President Clinton created much of the present confusion. No one is more influential than the president in setting the national agenda. Early this year, Clinton might have laid out a clear framework for reducing the federal debt. Instead, he proposed a baffling program.
Though preaching debt reduction, the proposal had much more. First, Clinton made budget projections for 15 years -- a period so unrealistic that no president had done it before. This allowed Clinton to claim huge future surpluses that could be spent on new programs: universal savings accounts; common-stock investments for Social Security; a drug benefit for Medicare; increases in defense and domestic programs. The president also double-counted much of the sur- plus so as to make extra "contributions" to the Social Security and Medicare trust funds.
Republicans might have challenged the president to focus honestly on debt reduction. Instead, they compounded the confusion by embracing big tax cuts. "Americans are paying the highest taxes as a percentage of the nation's economy since World War II," said House Ways and Means Committee Chairman Bill Archer. "We should give it back to them before it gets spent by the bureaucrats." So House and Senate Republicans endorsed different tax cuts each totaling about $800 billion over 10 years.
The resulting debate gushes misinformation. Contrary to Archer, "bureaucrats" don't decide spending; Congress and the president do.
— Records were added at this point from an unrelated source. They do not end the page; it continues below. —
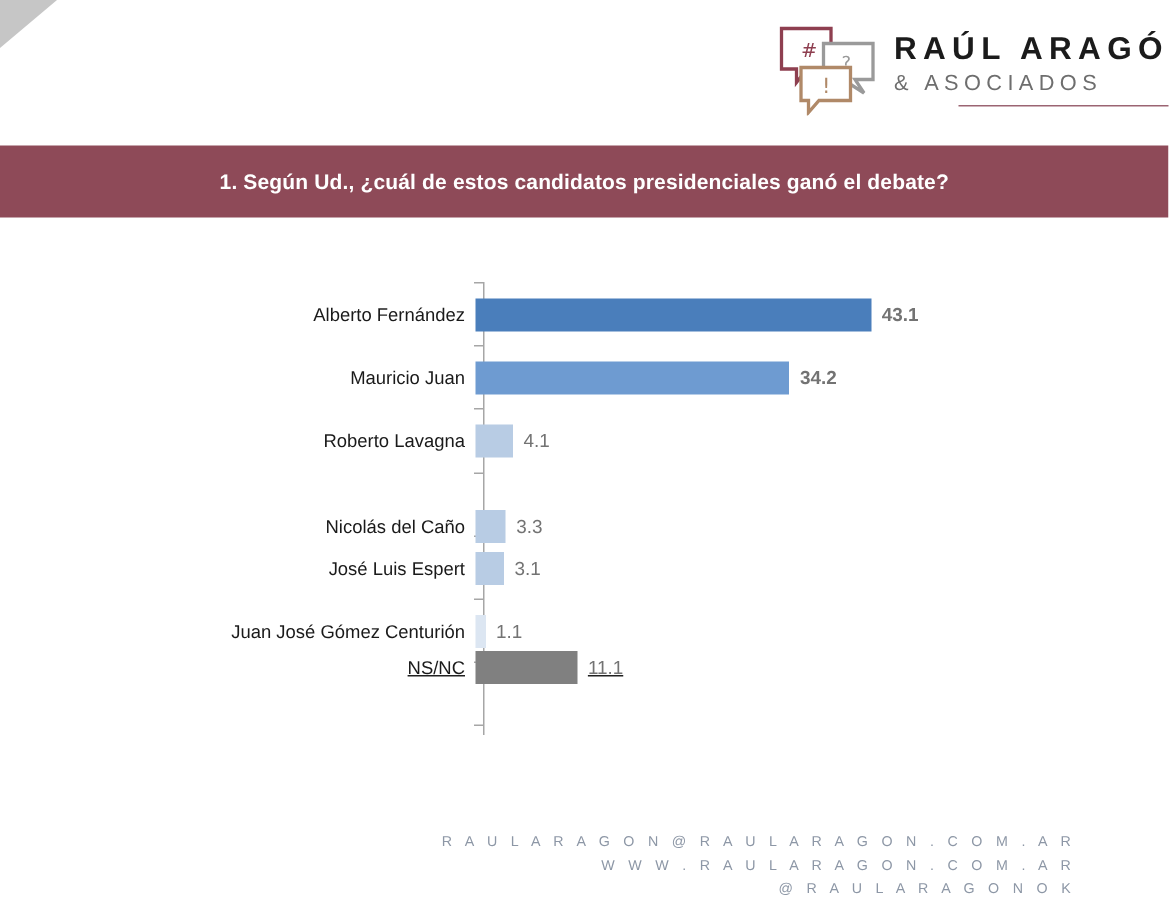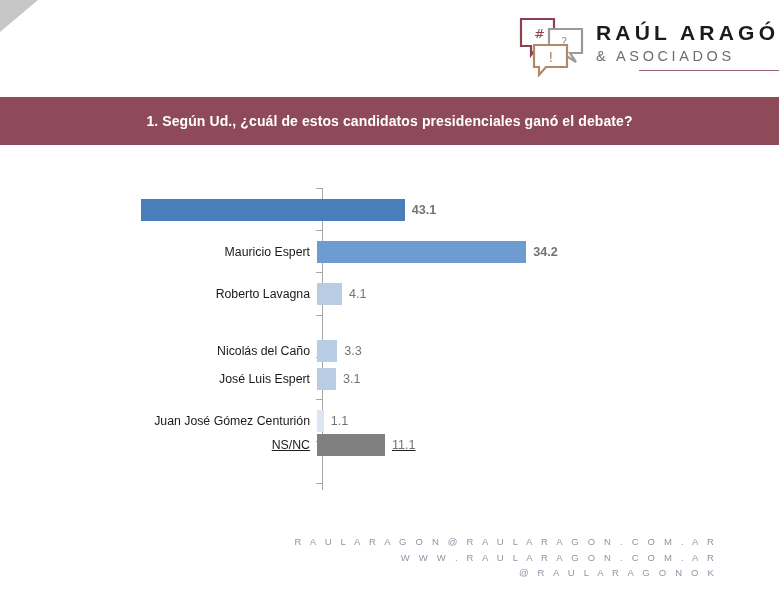--- a/index.html
+++ b/index.html
@@ -218,6 +218,7 @@
       </div>
     <div id="rows">
         <div class="row" style="top: 11px;">
+          <div class="row-label">Alberto Fernández</div>
           <div class="bar-wrap">
             <div class="bar" style="width: 263.772px; background: rgb(74, 126, 187);"></div>
             <div class="bar-value bold">43.1</div>

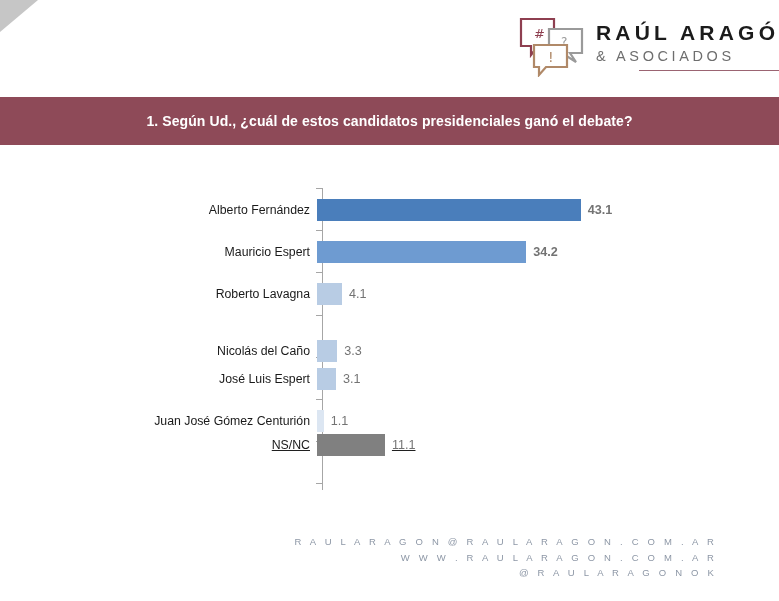--- a/index.html
+++ b/index.html
@@ -225,7 +225,7 @@
           </div>
         </div>
         <div class="row" style="top: 53.2px;">
-          <div class="row-label">Mauricio Espert</div>
+          <div class="row-label">Mauricio Juan</div>
           <div class="bar-wrap">
             <div class="bar" style="width: 209.304px; background: rgb(110, 155, 209);"></div>
             <div class="bar-value bold">34.2</div>

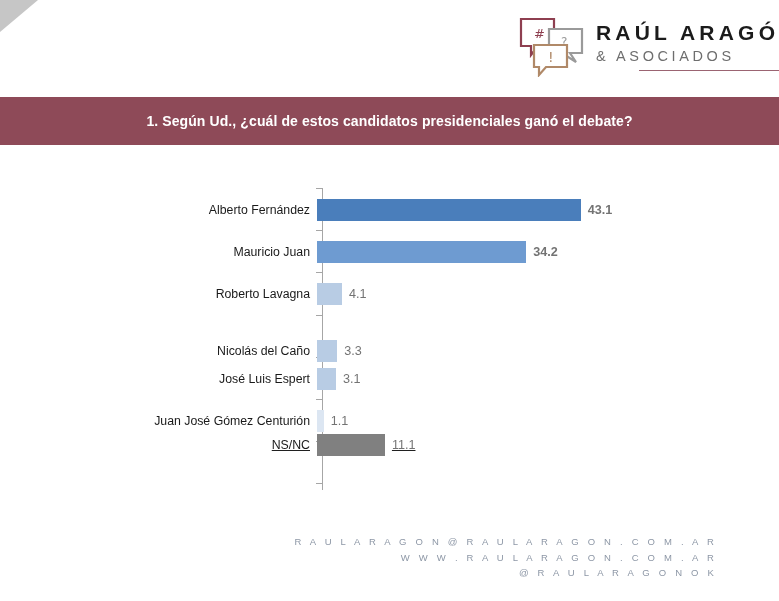--- a/index.html
+++ b/index.html
@@ -161,7 +161,7 @@
   
   .footer {
     position: absolute;
-    top: 534px;
+    top: 554px;
     left: 0;
     width: 779px;
     text-align: right;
Another myth is that the Republican plan sacrifices debt reduction, while Clinton's doesn't. The Republican program would achieve debt reduction of $2.2 trillion by 2009, says the CBO. By contrast, Clinton's debt reduction would be only $2 trillion. Democrats complain that CBO estimates of spending under the Republican plan are artificially low. But even adding $500 billion of spending (over 10 years) to the Republican plan -- subtracting from debt reduction -- would leave the two plans fairly close.
And all these competing claims suffer from the self-serving assumption that the underlying surpluses will actually occur. How iffy are they? Let's take one item: tax collections. One reason the budget has suddenly sprinted into surplus is that personal income-tax revenues have unexpectedly increased by about two percentage points of national income since 1994. This may sound small, but it isn't. It roughly equals $170 billion a year.
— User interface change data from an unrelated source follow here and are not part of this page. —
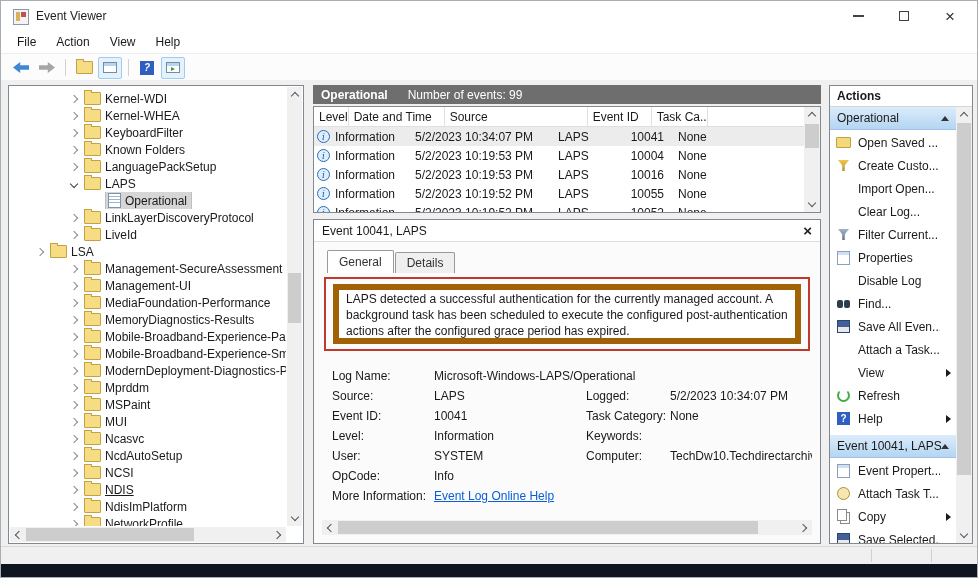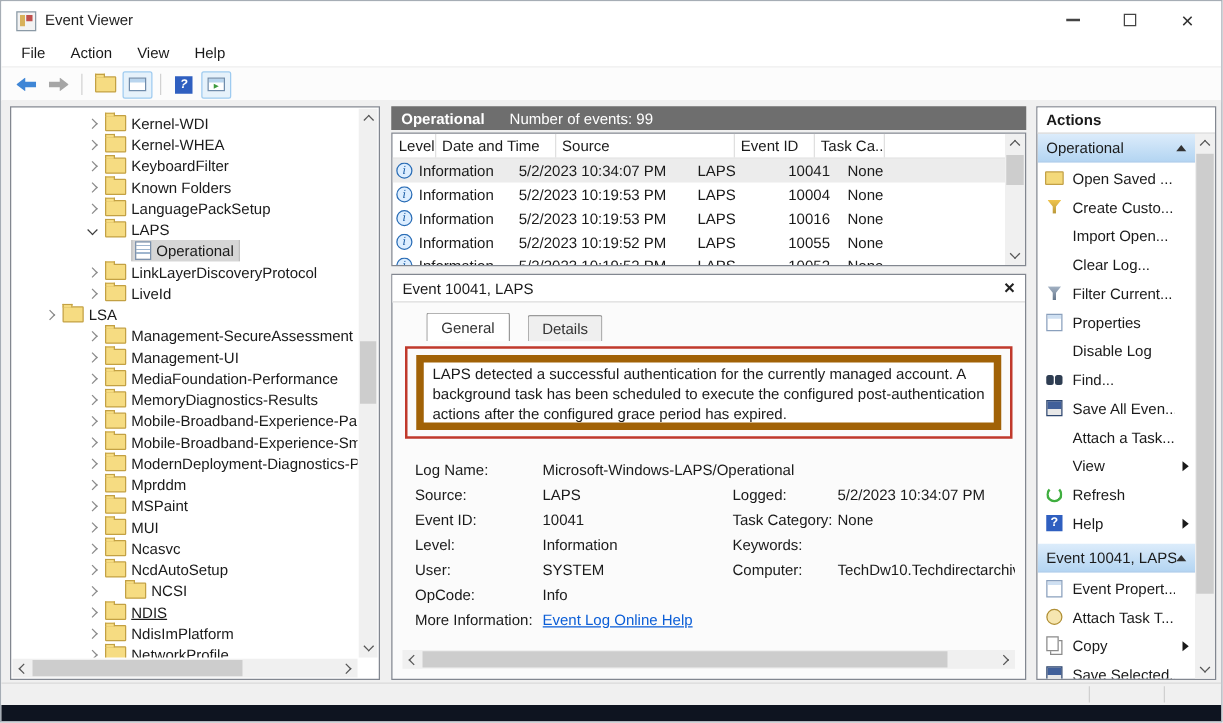--- a/index.html
+++ b/index.html
@@ -84,7 +84,7 @@
   .d-title{height:21px;background:#fff;border-bottom:1px solid #dcdcdc;display:flex;align-items:center;padding:0 8px}
   .d-title-label{flex:1}
   .d-close{font-size:15px;font-weight:bold;color:#222;line-height:1}
-  .d-tabs{position:absolute;top:32px;left:27px;display:flex;gap:14px}
+  .d-tabs{position:absolute;top:32px;left:13px;display:flex;gap:1px}
   .d-tab{padding:3px 11px;border:1px solid #9a9a9a;border-bottom:none;background:#efefef;border-radius:2px 2px 0 0;color:#333}
   .d-tab.active{background:#fff;padding-top:4px;margin-top:-2px}
   .red-box{position:absolute;top:57px;left:10px;width:486px;height:74px;border:2px solid var(--annotation_red);box-sizing:border-box}

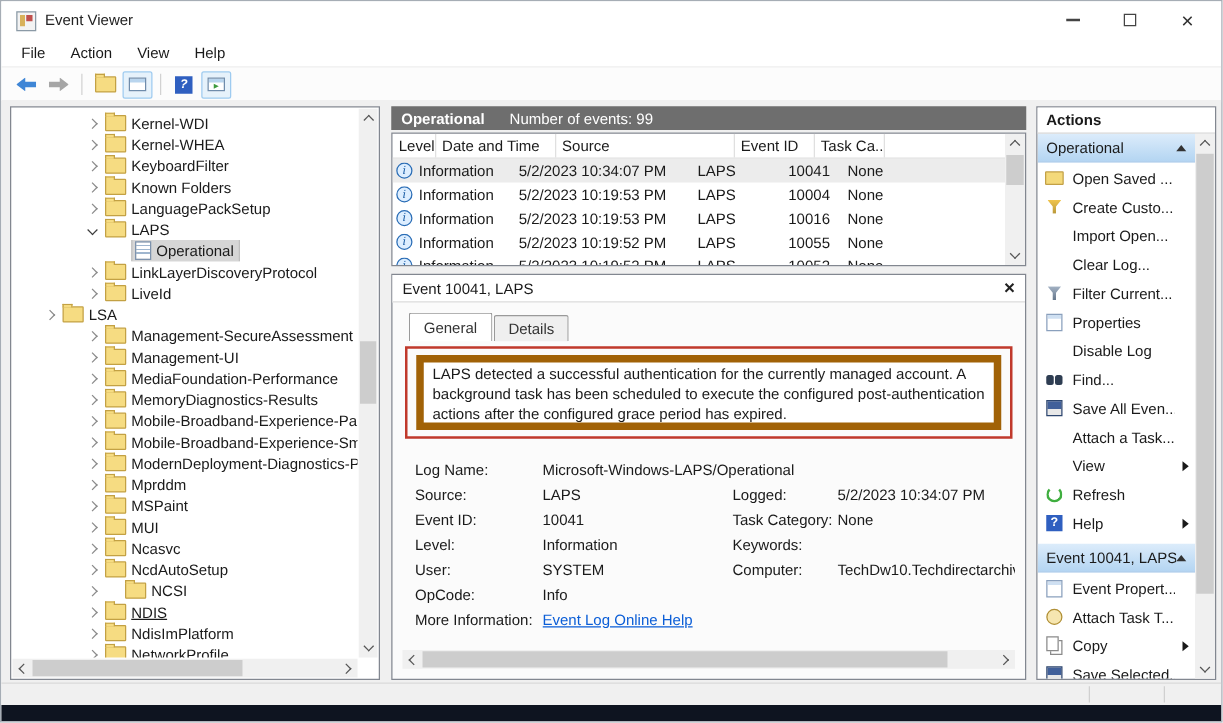--- a/index.html
+++ b/index.html
@@ -324,7 +324,7 @@
             <span>NcdAutoSetup</span>
           </span>
         </div>
-        <div class="titem" style="padding-left: 58px; gap: 16px;">
+        <div class="titem" style="padding-left: 58px;">
           <span class="chev chev-right"></span>
           <span class="selwrap">
             <span class="icon-folder"></span>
No one really knows why this happened. The most thorough analysis comes from CBO economists in an agency report and a professional paper. Their figures indicate that perhaps 60 to 70 percent of the rise came from taxpayers with $200,000 of income or more. This implies a couple of conclusions. First, it qualifies Archer's claim that most Americans are paying historically high taxes; mainly, it's the rich whose taxes raise total taxes to lofty levels. Second, it suggests that the tax windfall might vanish. It could be a creature of the economic and stock booms that have produced large gains from stock profits, bonuses and stock options.
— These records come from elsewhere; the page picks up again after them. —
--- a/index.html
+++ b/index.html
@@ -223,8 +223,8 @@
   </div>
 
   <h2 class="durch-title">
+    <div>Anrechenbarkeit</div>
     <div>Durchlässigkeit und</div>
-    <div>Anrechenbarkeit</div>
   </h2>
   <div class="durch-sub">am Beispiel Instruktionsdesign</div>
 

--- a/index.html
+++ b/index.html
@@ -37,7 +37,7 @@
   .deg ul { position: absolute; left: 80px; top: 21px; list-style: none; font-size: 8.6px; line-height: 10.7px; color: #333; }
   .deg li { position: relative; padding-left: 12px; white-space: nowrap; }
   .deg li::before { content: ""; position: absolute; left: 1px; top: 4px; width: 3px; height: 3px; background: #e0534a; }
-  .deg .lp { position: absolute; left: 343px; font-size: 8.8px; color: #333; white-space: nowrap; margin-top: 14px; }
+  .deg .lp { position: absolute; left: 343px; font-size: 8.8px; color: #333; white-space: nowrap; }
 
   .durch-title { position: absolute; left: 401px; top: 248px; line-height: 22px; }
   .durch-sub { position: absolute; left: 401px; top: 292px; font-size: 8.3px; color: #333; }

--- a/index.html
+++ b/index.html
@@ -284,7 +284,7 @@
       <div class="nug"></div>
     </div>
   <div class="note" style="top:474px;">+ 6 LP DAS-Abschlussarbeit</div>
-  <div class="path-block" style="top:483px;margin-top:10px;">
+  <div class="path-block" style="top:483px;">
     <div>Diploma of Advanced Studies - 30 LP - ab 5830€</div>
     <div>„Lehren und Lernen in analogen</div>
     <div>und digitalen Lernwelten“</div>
The eagerness to dispose of the paper surpluses says more about the political culture than sound budget policy. This misleading debate could have been avoided. Had Clinton proposed a simple program for debt reduction, he could have rallied public opinion and large blocs of centrists from both parties. The president's compulsive cleverness, aimed at disguising his irrepressible partisanship, squandered this opportunity, in part because the Republicans lack statesmanship and are so easily goaded into shrill partisanship.
These Democrats and Republicans represent a generation of hyperactive politicians unschooled in self-restraint. They are media addicts, living to score points on their opponents. Their fiscal proposals would lead the country in different -- but equally undesirable -- directions. Though the budget has swung into surplus, the deficit in national leadership grows wider.